**What is needed**
Reproduce word for word the lines between the one containing "total: 160.14 -> 190.14" and the end of the entries below, both inclusive; leave out pictures.

*** Materials provided Section Begins ***

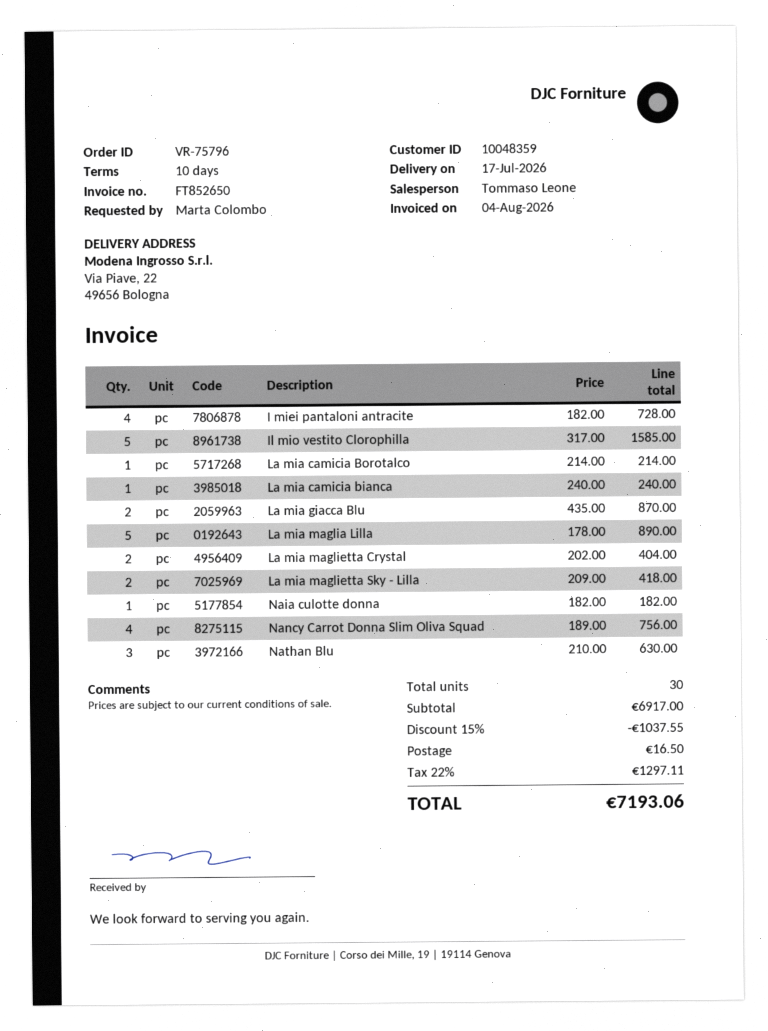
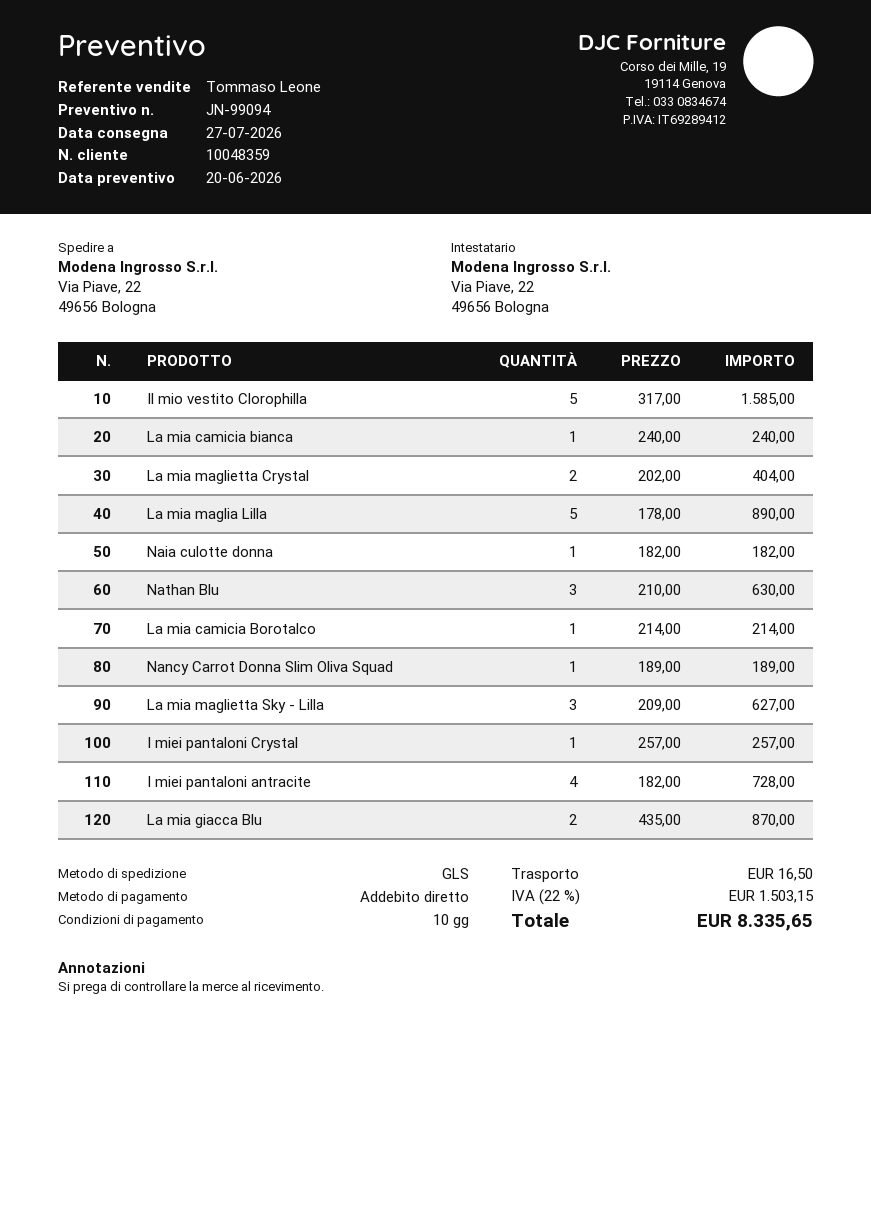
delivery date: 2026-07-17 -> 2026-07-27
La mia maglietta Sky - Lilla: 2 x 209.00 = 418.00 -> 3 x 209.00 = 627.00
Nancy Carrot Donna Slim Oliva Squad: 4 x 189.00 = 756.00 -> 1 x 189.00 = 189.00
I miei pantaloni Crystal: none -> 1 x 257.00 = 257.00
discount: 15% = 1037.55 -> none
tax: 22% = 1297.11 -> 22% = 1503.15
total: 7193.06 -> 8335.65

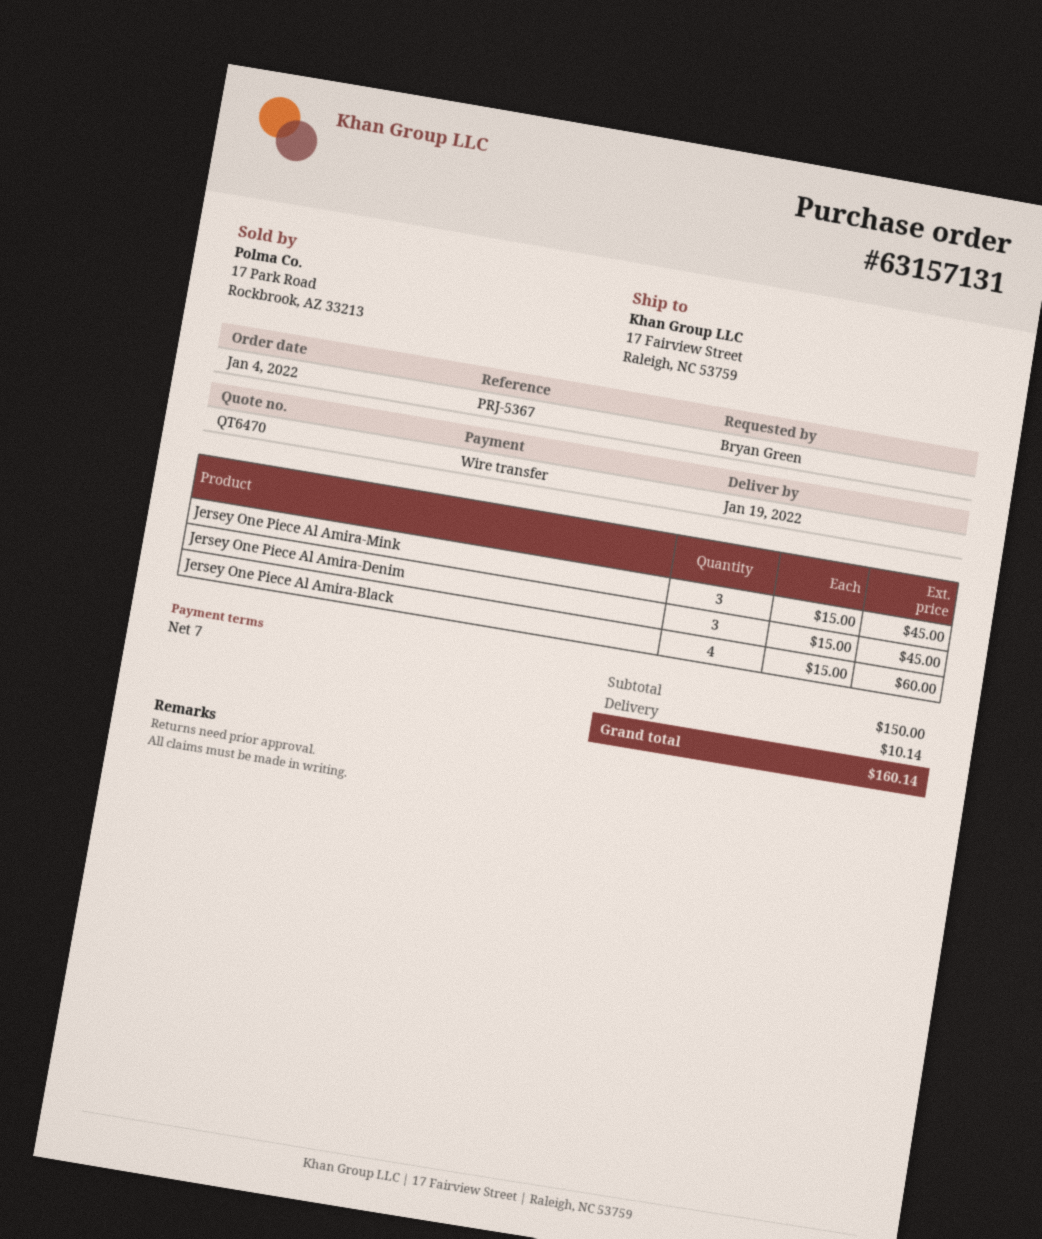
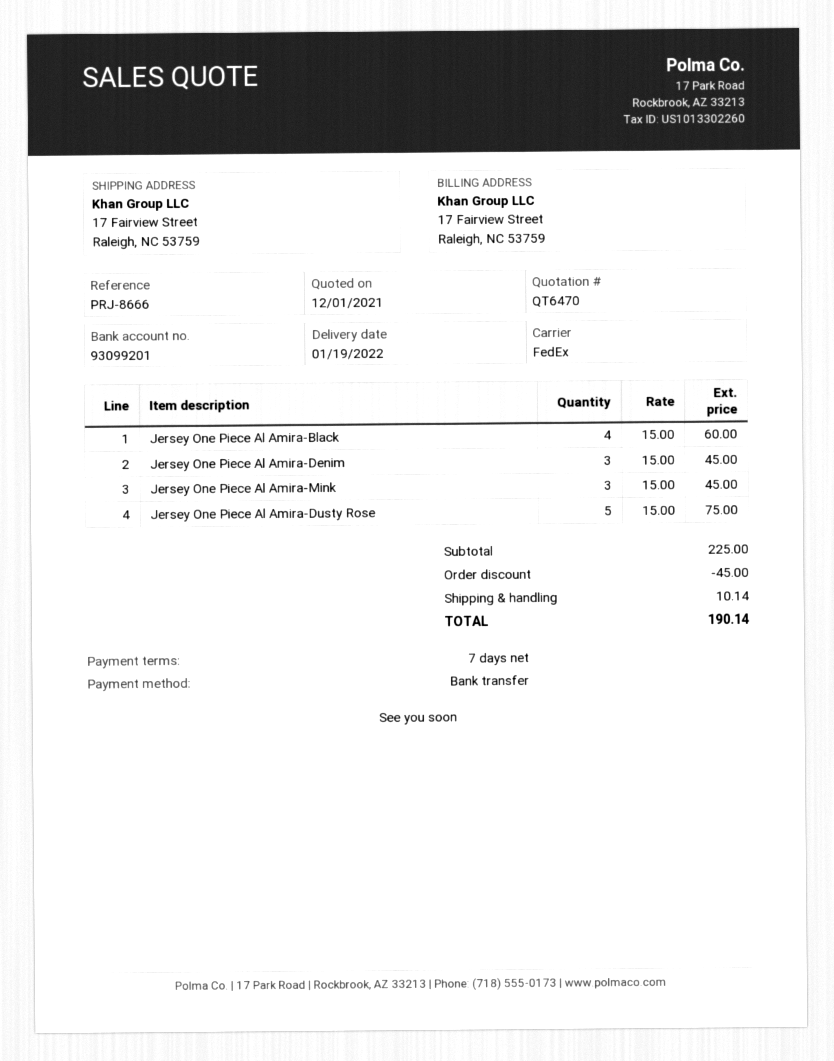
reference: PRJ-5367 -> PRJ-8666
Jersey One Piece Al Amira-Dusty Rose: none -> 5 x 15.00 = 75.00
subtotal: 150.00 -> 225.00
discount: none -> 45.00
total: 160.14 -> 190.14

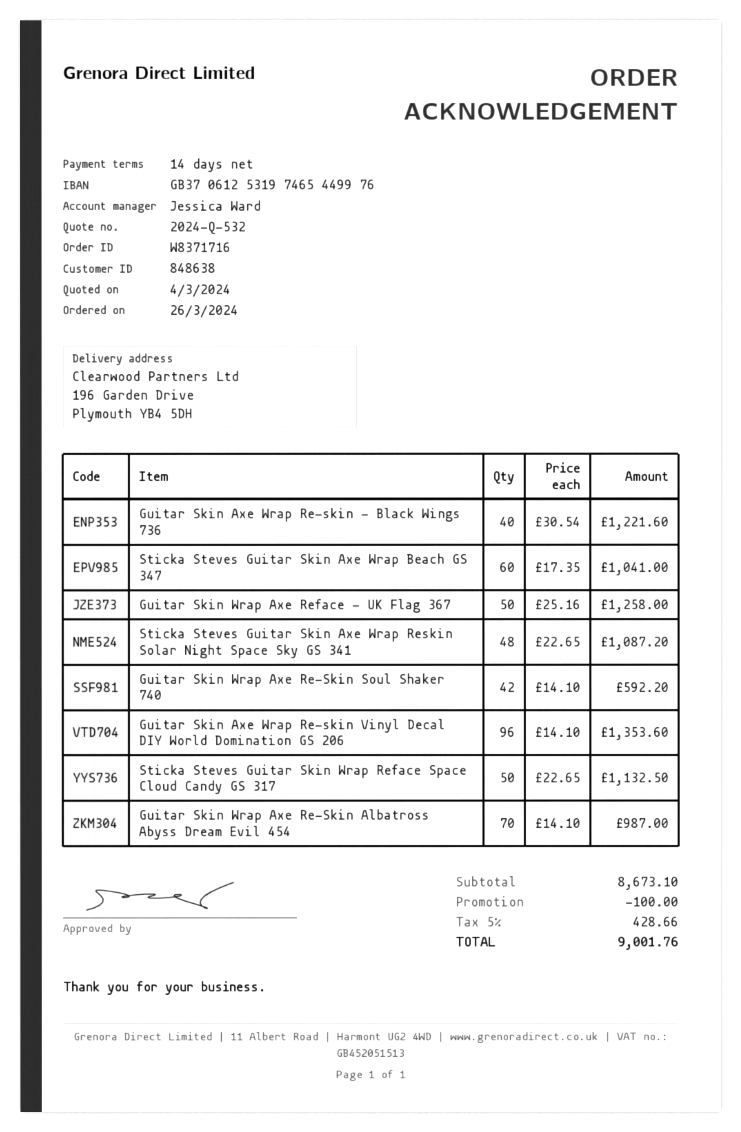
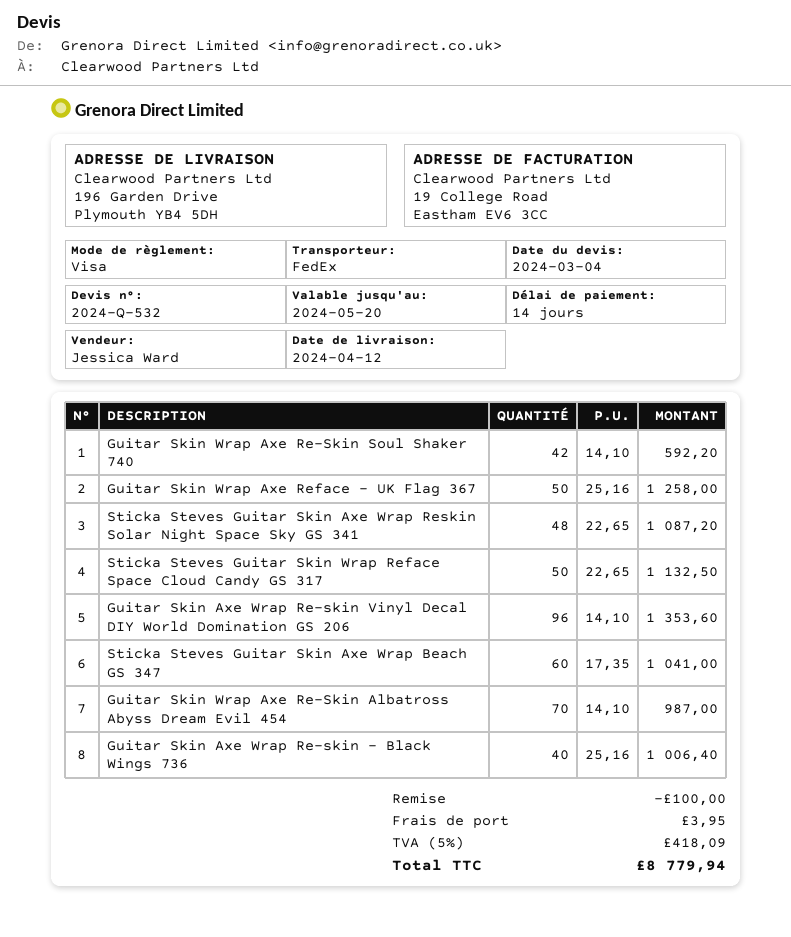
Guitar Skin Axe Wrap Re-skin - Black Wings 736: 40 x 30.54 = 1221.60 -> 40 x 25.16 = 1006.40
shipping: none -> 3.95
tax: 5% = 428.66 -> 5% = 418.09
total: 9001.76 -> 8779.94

*** Materials provided Section Ends ***

**Solution**
total: 160.14 -> 190.14

Guitar Skin Axe Wrap Re-skin - Black Wings 736: 40 x 30.54 = 1221.60 -> 40 x 25.16 = 1006.40
shipping: none -> 3.95
tax: 5% = 428.66 -> 5% = 418.09
total: 9001.76 -> 8779.94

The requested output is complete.